* _Your task_
Those lines of the data that hold the word "POST" are to be copied out.

(Version comparison data)
↓↓↓

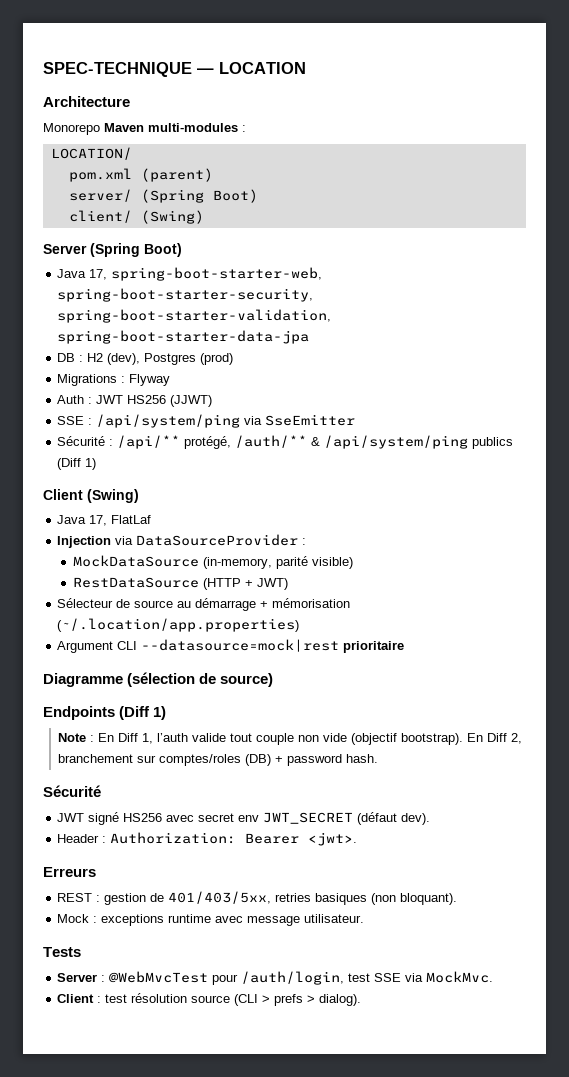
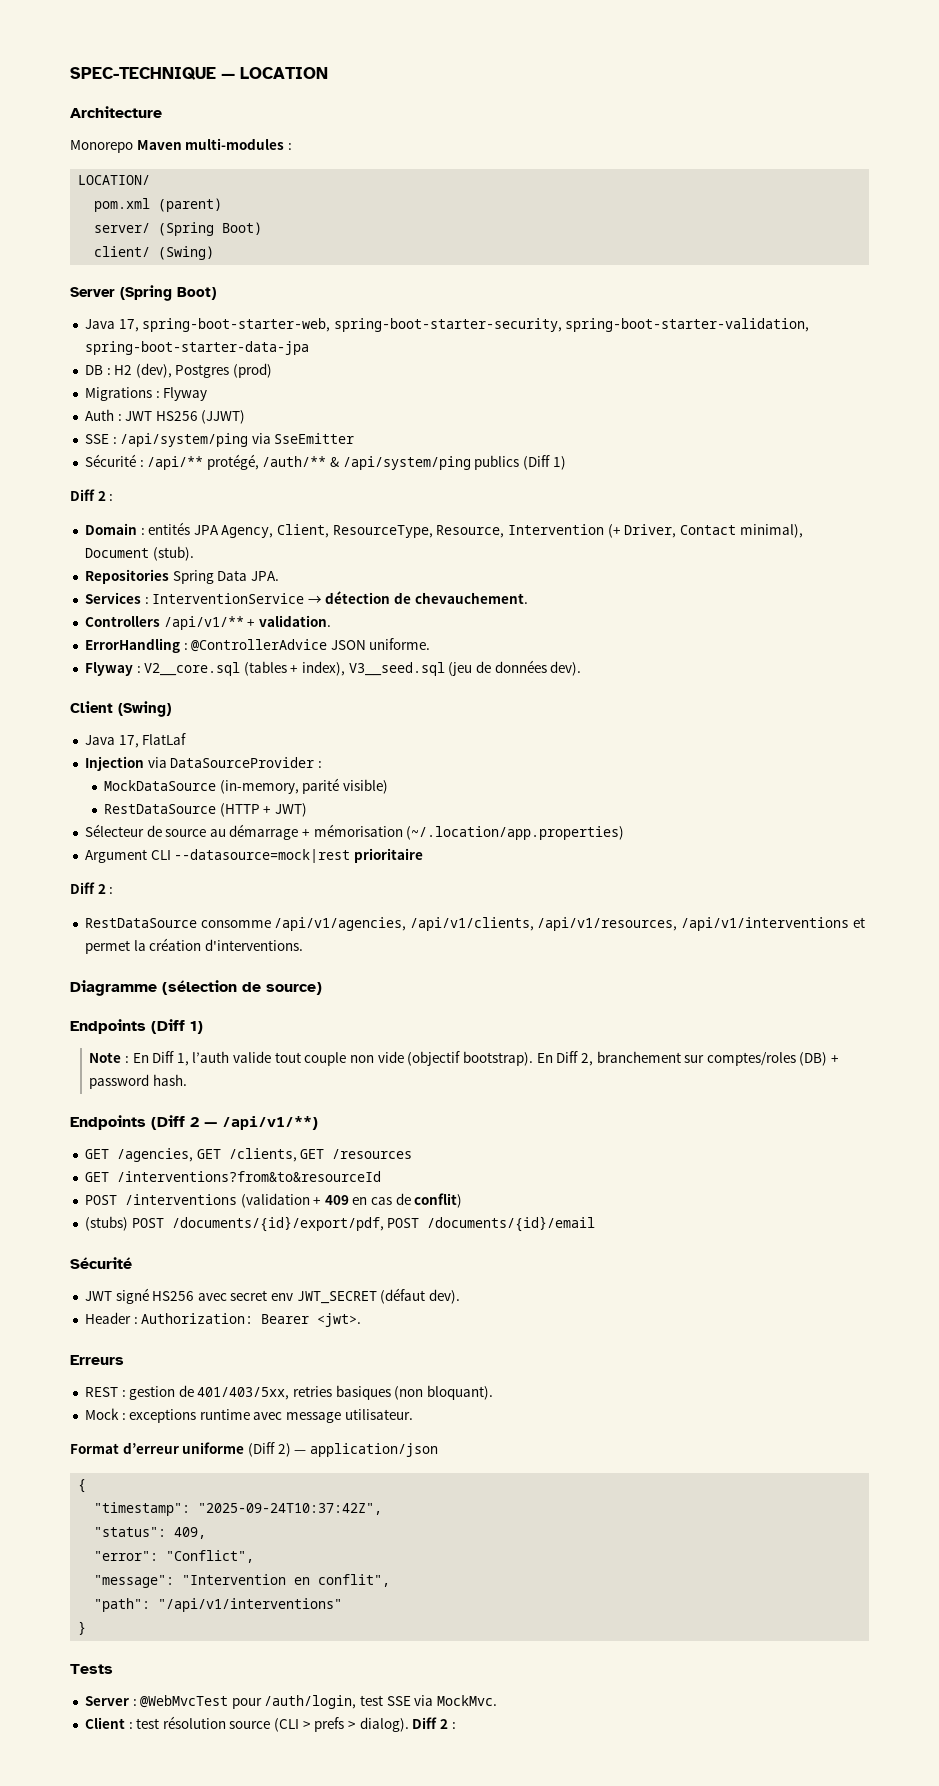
  Sécurité : /api/** protégé, /auth/** & /api/system/ping publics (Diff 1)
+ Diff 2 :
+ Domain : entités JPA Agency, Client, ResourceType, Resource, Intervention (+ Driver, Contact minimal), Document (stub).
+ Repositories Spring Data JPA.
+ Services : InterventionService → détection de chevauchement.
+ Controllers /api/v1/** + validation.
+ ErrorHandling : @ControllerAdvice JSON uniforme.
+ Flyway : V2__core.sql (tables + index), V3__seed.sql (jeu de données dev).
  Argument CLI --datasource=mock|rest prioritaire
+ Diff 2 :
+ RestDataSource consomme /api/v1/agencies, /api/v1/clients, /api/v1/resources, /api/v1/interventions et permet la création d'interventions.
+ Endpoints (Diff 2 — /api/v1/**)
+ GET /agencies, GET /clients, GET /resources
+ GET /interventions?from&to&resourceId
+ POST /interventions (validation + 409 en cas de conflit)
+ (stubs) POST /documents/{id}/export/pdf, POST /documents/{id}/email
+ Format d’erreur uniforme (Diff 2) — application/json
+ {
+ "timestamp": "2025-09-24T10:37:42Z",
+ "status": 409,
+ "error": "Conflict",
+ "message": "Intervention en conflit",
+ "path": "/api/v1/interventions"
+ }
- Client : test résolution source (CLI > prefs > dialog).
+ Client : test résolution source (CLI > prefs > dialog). Diff 2 :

↑↑↑

* _Your response_
+ POST /interventions (validation + 409 en cas de conflit)
+ (stubs) POST /documents/{id}/export/pdf, POST /documents/{id}/email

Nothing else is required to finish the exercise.